ENTRIES SHOWN:
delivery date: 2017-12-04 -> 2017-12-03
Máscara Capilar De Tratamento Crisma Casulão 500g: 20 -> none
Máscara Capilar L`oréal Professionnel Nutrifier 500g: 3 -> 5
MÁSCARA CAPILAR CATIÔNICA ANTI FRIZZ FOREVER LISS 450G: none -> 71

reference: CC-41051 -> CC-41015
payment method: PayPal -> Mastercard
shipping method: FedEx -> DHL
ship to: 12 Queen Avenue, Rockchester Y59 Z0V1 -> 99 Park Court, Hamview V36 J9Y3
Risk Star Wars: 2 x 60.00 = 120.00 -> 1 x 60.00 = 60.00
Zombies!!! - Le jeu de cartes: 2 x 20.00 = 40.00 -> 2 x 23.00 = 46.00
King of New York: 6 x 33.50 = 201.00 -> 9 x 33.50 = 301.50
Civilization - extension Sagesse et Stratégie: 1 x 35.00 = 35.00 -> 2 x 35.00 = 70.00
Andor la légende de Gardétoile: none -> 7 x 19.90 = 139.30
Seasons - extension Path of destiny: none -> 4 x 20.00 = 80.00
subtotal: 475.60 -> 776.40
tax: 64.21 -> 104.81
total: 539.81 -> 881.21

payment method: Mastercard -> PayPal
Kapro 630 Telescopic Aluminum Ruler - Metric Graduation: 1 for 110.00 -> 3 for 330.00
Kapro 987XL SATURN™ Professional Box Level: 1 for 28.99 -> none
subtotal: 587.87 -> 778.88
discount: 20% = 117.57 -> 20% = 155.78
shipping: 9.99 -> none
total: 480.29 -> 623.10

TASK OBJECTIVE: The line with "Andor la légende" through the last line of the data: write these out exactly, and no others.

SOLUTION TO THE PROBLEM:
Andor la légende de Gardétoile: none -> 7 x 19.90 = 139.30
Seasons - extension Path of destiny: none -> 4 x 20.00 = 80.00
subtotal: 475.60 -> 776.40
tax: 64.21 -> 104.81
total: 539.81 -> 881.21

payment method: Mastercard -> PayPal
Kapro 630 Telescopic Aluminum Ruler - Metric Graduation: 1 for 110.00 -> 3 for 330.00
Kapro 987XL SATURN™ Professional Box Level: 1 for 28.99 -> none
subtotal: 587.87 -> 778.88
discount: 20% = 117.57 -> 20% = 155.78
shipping: 9.99 -> none
total: 480.29 -> 623.10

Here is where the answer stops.